Prüfung

FMA

Die FMA hat die Einhaltung der Informationspflichten in der Krankenversicherung im Zuge einer Schwerpunktprüfung bei den acht in Österreich tätigen Anbietern untersucht. Das Ergebnis zeigt, dass diese ihren Informationspflichten im Großen und Ganzen korrekt nachkommen. Lediglich bei der Darstellung des gesetzlichen Widerspruchsrechts und den daraus resultierenden Konsequenzen sowie der erforderlichen Darstellung der Prämienerhöhungen der vergangenen fünf Jahre gab es in Einzelfällen gravierende Mängel. Auf Basis der Analyseergebnisse hat die FMA einen Best-Practice-Leitfaden erarbeitet, der allen Versicherungsunternehmen zur Verfügung gestellt wird.
Die von der FMA erlassenen Informationspflichten in der Krankenversicherung ermöglichen es jedem Verbraucher, jenes Krankenversicherungsprodukt auswählen zu können, das seinen Bedürfnissen und Anforderungen am besten entspricht. Dazu sind ihm vor Vertragsabschluss alle notwendigen Informationen in einer verständlichen, fairen und nicht irreführenden Art und Weise zur Verfügung zu stellen, um eine fundierte Entscheidung treffen zu können. Insbesondere ist der Verbraucher vor Vertragsabschluss über folgende Punkte zu informieren: Individuelle Risikoausschlüsse und Wartezeiten sind verständlich zu erläutern. Der Versicherungsnehmer ist auch deutlich über sein Widerspruchsrecht (§ 5 Versicherungsvertragsgesetz; VersVG) und die daraus für ihn resultierenden Konsequenzen aufzuklären.
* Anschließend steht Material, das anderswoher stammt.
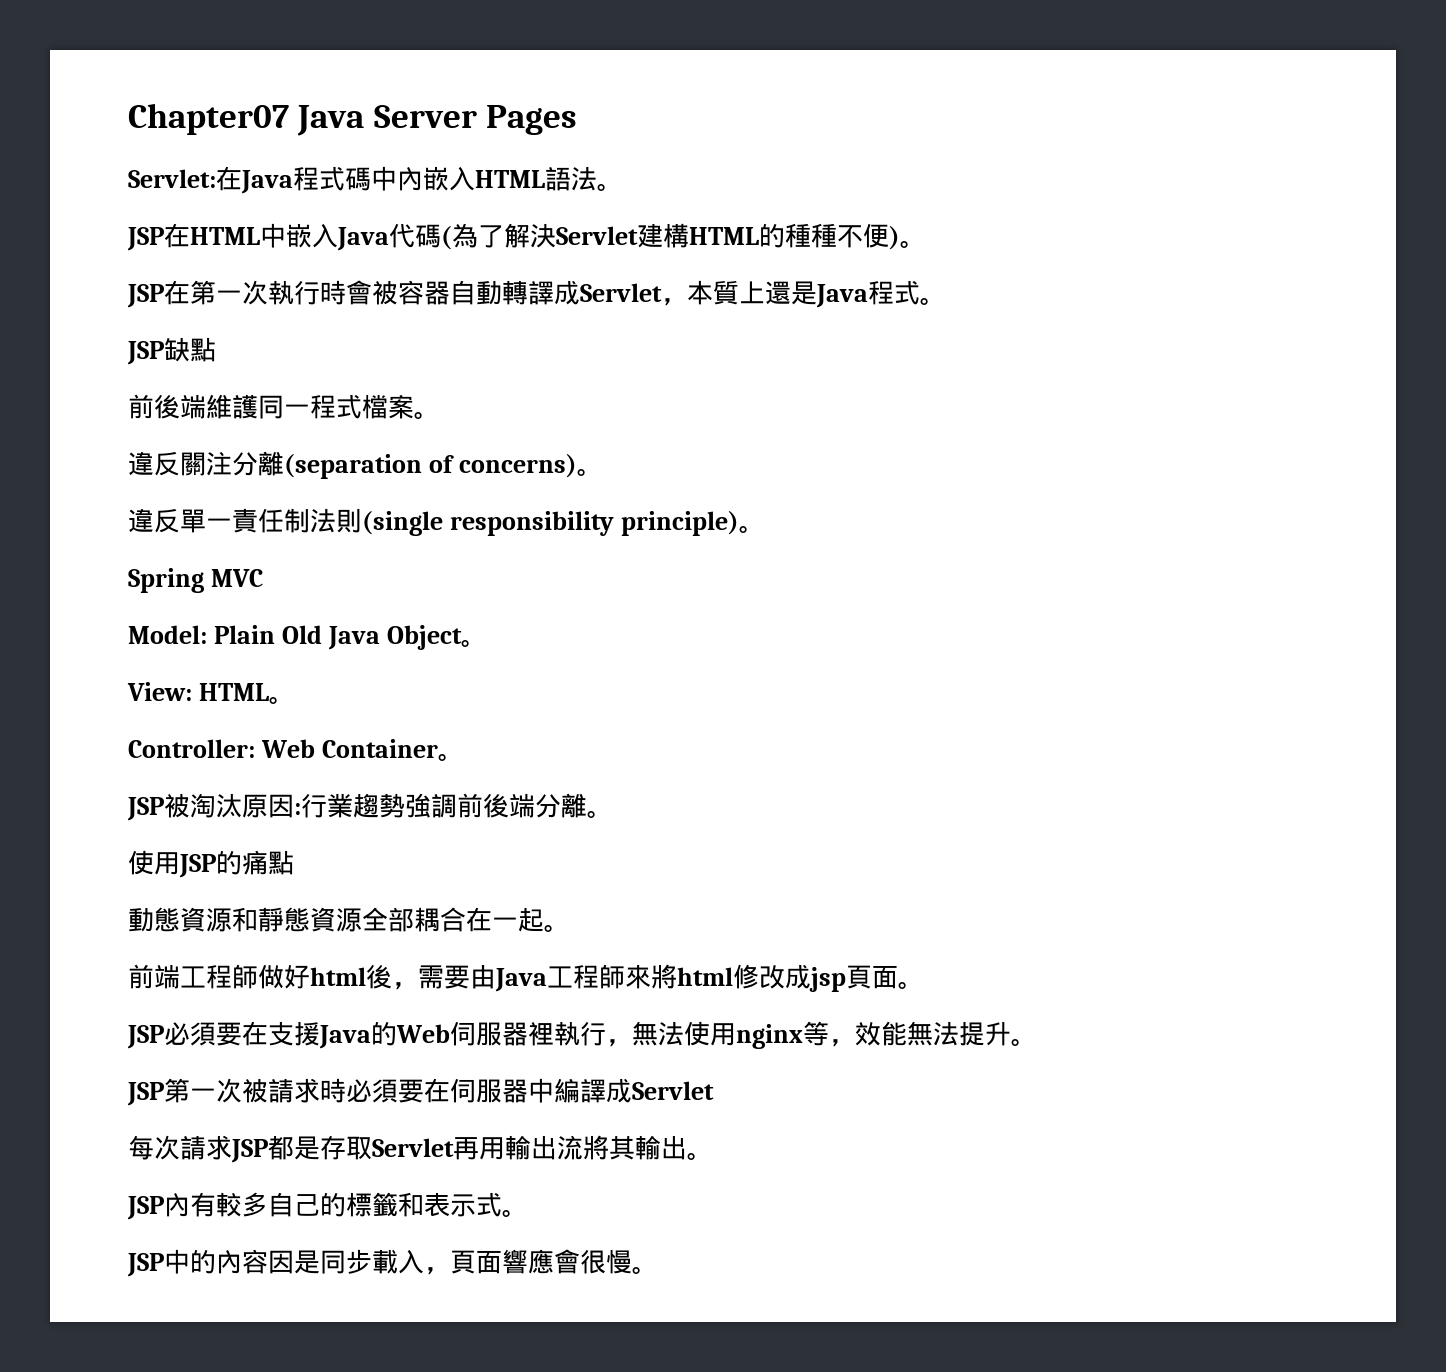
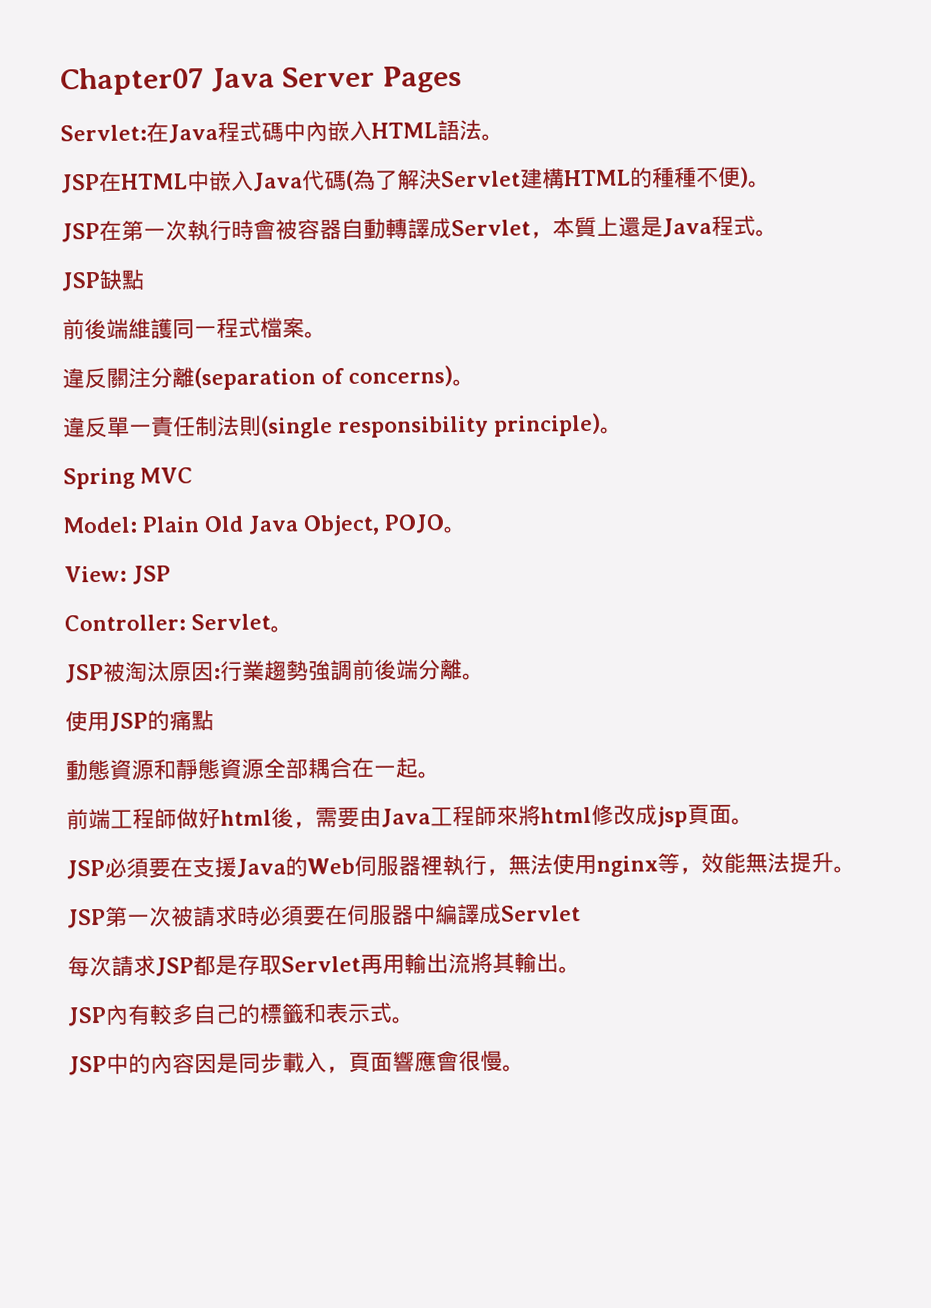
- Model: Plain Old Java Object。
+ Model: Plain Old Java Object, POJO。
- View: HTML。
+ View: JSP
- Controller: Web Container。
+ Controller: Servlet。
Der Verbraucher ist darüber zu informieren, dass die Prämie (§ 178f VersVG) vom Versicherungsunternehmen einseitig laufend angepasst werden kann; ebenso, dass dies die Prämien während der Vertragslaufzeit erheblich erhöhen kann. Die Prämienerhöhung der zumindest abgelaufenen fünf Jahre sind für den konkret angewendeten Tarif darzustellen. Es ist darauf hinzuweisen, dass Prämienerhöhungen in der Vergangenheit keine zwingenden Rückschlüsse auf jene in der Zukunft zulassen.
Überdies ist darüber zu informieren, dass im Fall einer Kündigung kein Rückkaufswert ausbezahlt wird und somit auch kein Anspruch auf die anteilsmäßige Altersrückstellung besteht. Ziel der Untersuchung war es einerseits, die Einhaltung der vorvertraglichen Informationspflichten zu überprüfen und sicherzustellen. Andererseits ging es auch darum, Best-Practice-Beispiele zu erheben, um so die Transparenz zu erhöhen und die Vergleichbarkeit der Produkte der verschiedenen Anbieter zu verbessern.